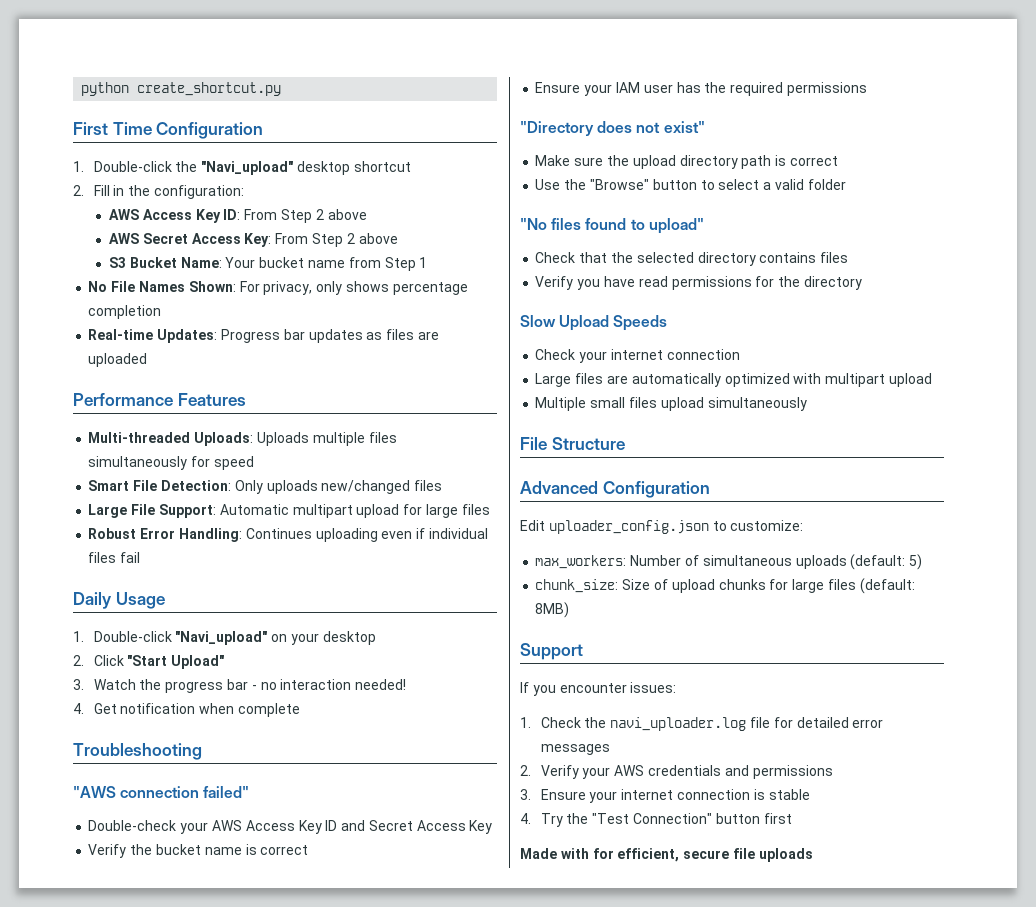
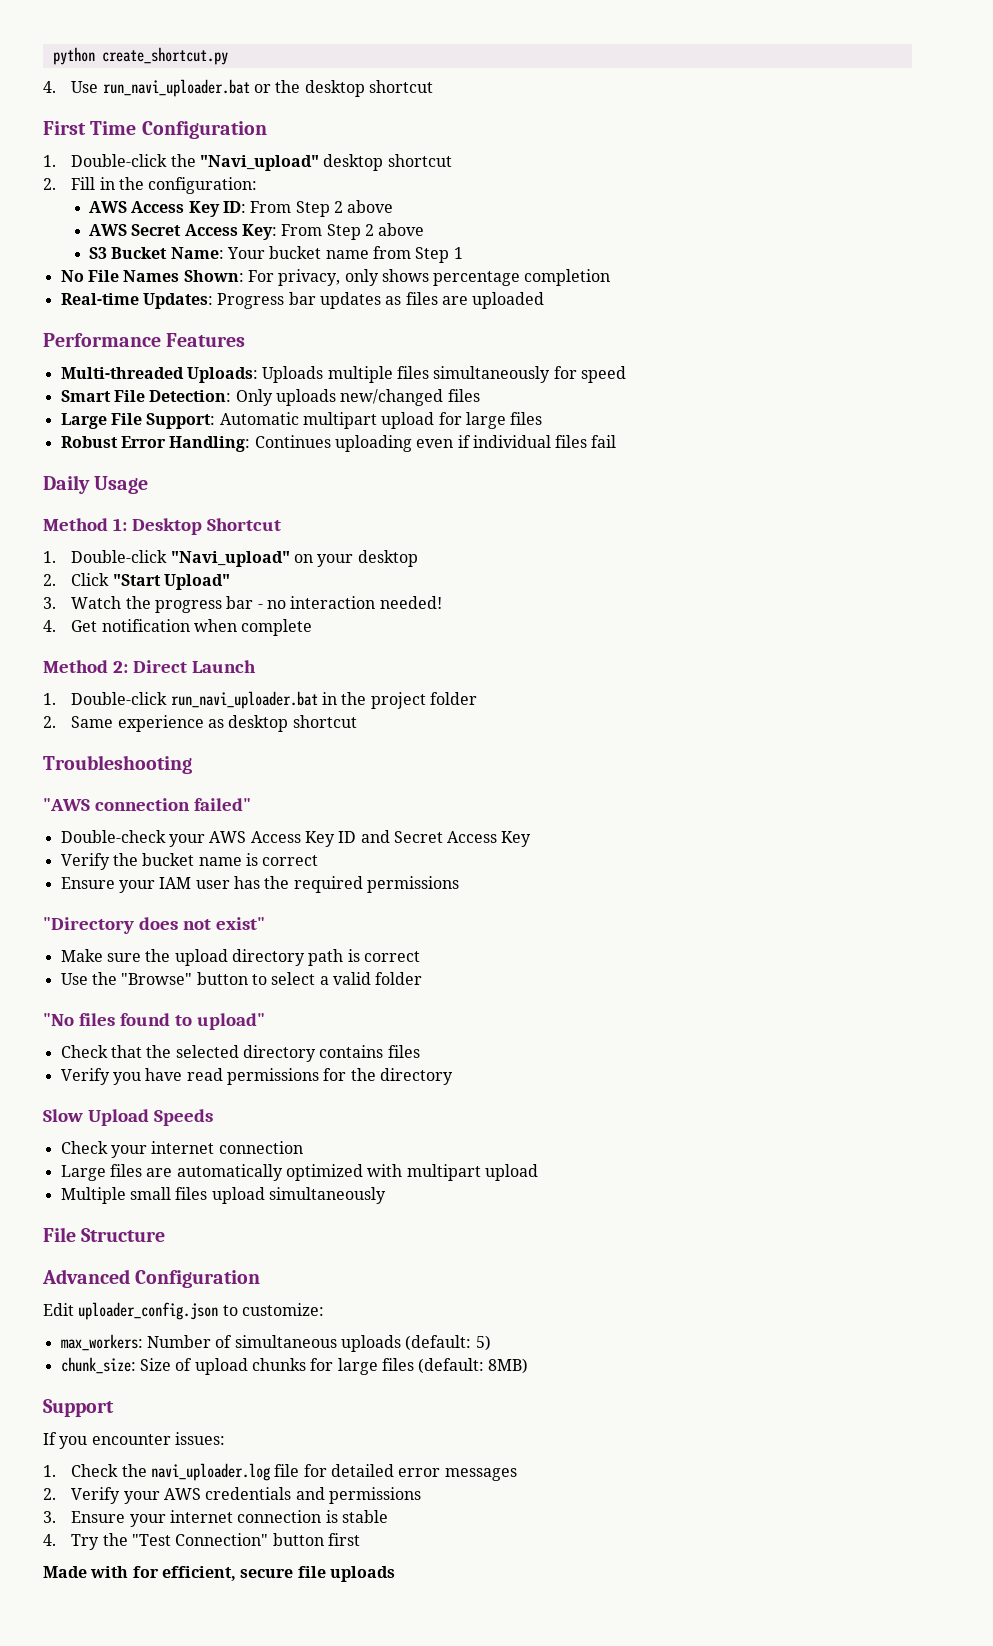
+ 4. Use run_navi_uploader.bat or the desktop shortcut
+ Method 1: Desktop Shortcut
+ Method 2: Direct Launch
+ 1. Double-click run_navi_uploader.bat in the project folder
+ 2. Same experience as desktop shortcut

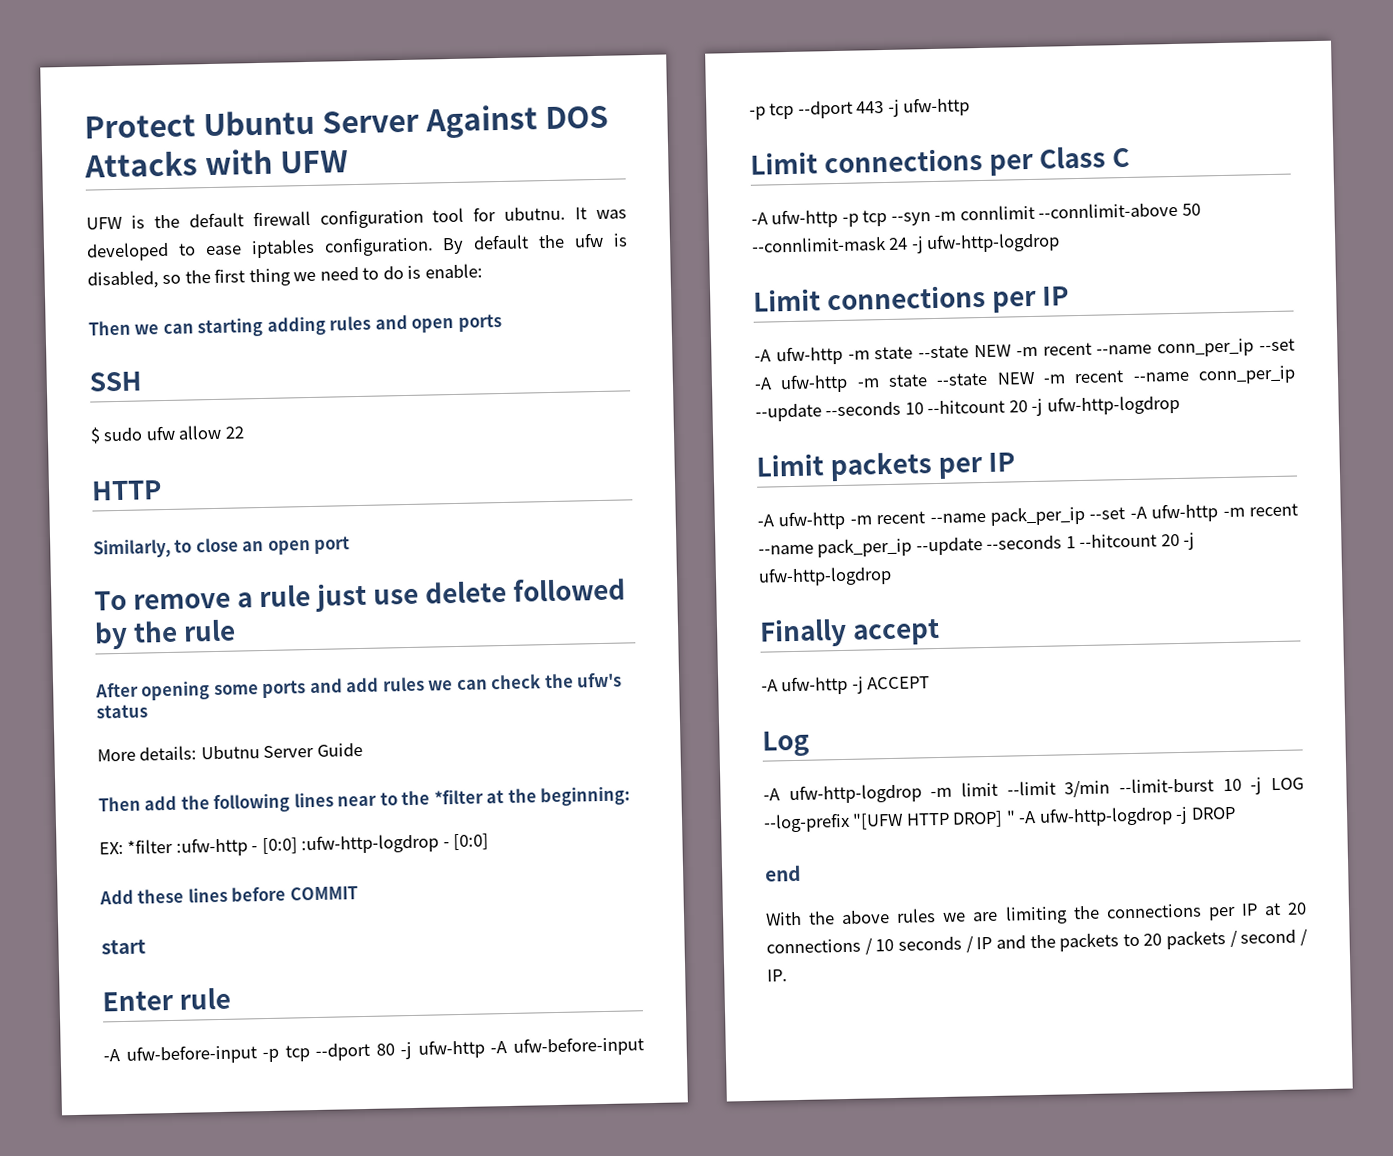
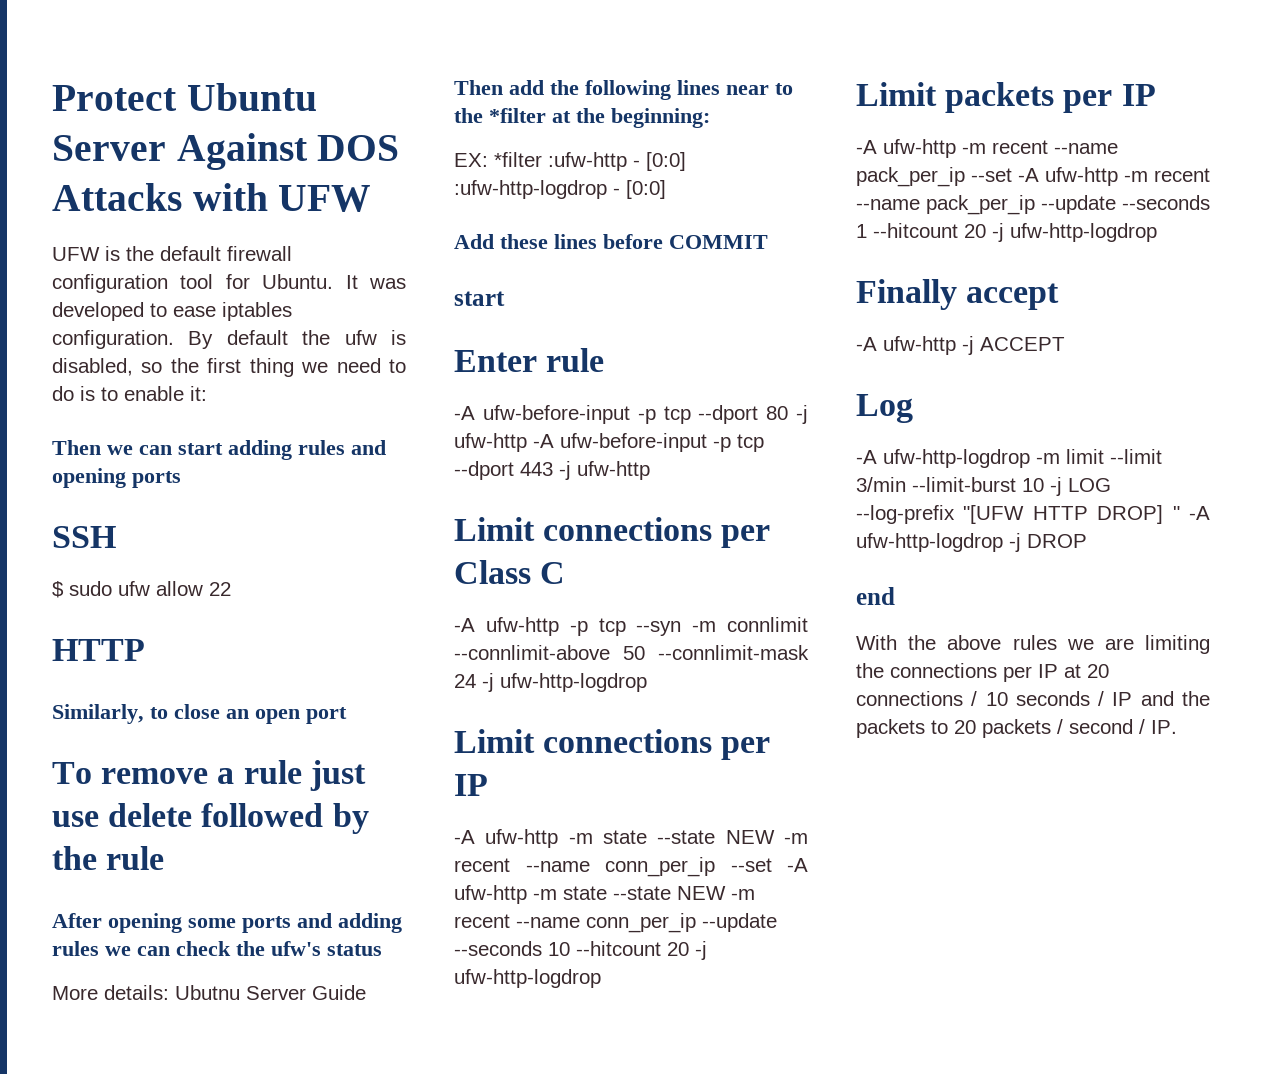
- UFW is the default firewall configuration tool for ubutnu.
+ UFW is the default firewall configuration tool for Ubuntu.
- By default the ufw is disabled, so the first thing we need to do is enable:
+ By default the ufw is disabled, so the first thing we need to do is to enable it:
- Then we can starting adding rules and open ports
+ Then we can start adding rules and opening ports
- After opening some ports and add rules we can check the ufw's status
+ After opening some ports and adding rules we can check the ufw's status

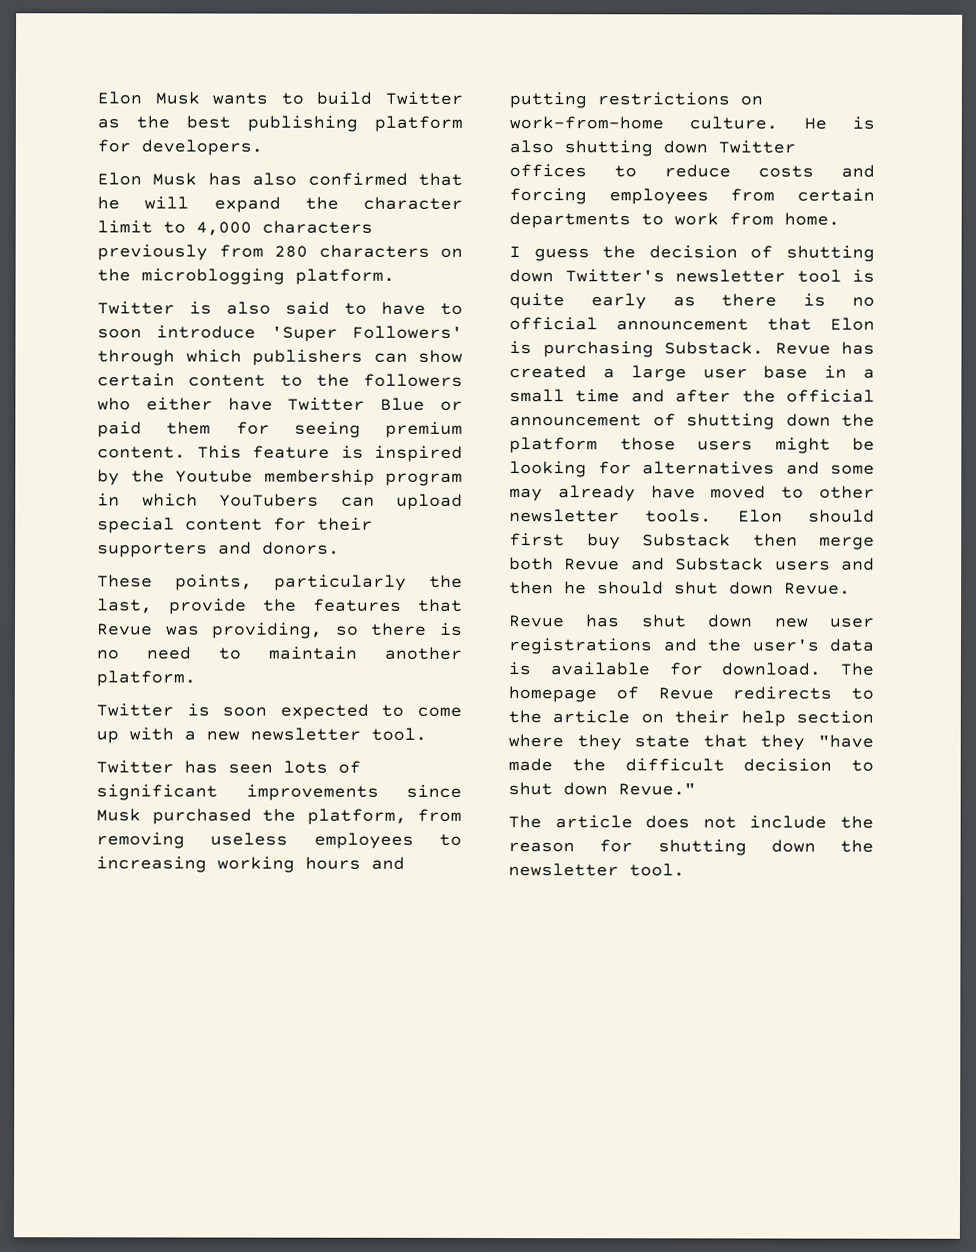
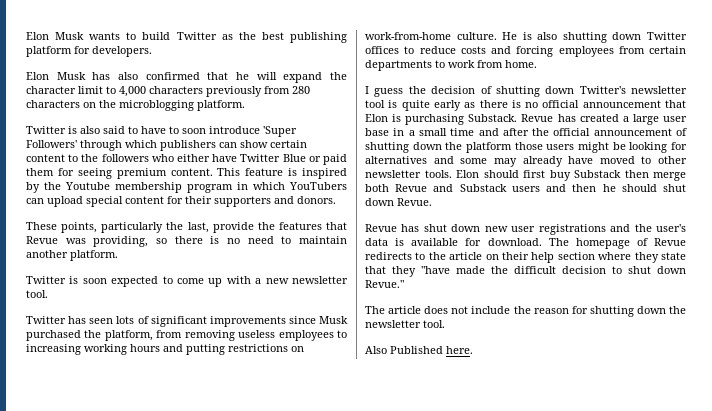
+ Also Published here.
::::::::
■ What you should do
Once you find the line containing "and opening ports", retype it and every line after it through the last line of the records above, exactly. Add nothing else, and leave out the pictures.

■ Expected answer
+ Then we can start adding rules and opening ports
- After opening some ports and add rules we can check the ufw's status
+ After opening some ports and adding rules we can check the ufw's status

+ Also Published here.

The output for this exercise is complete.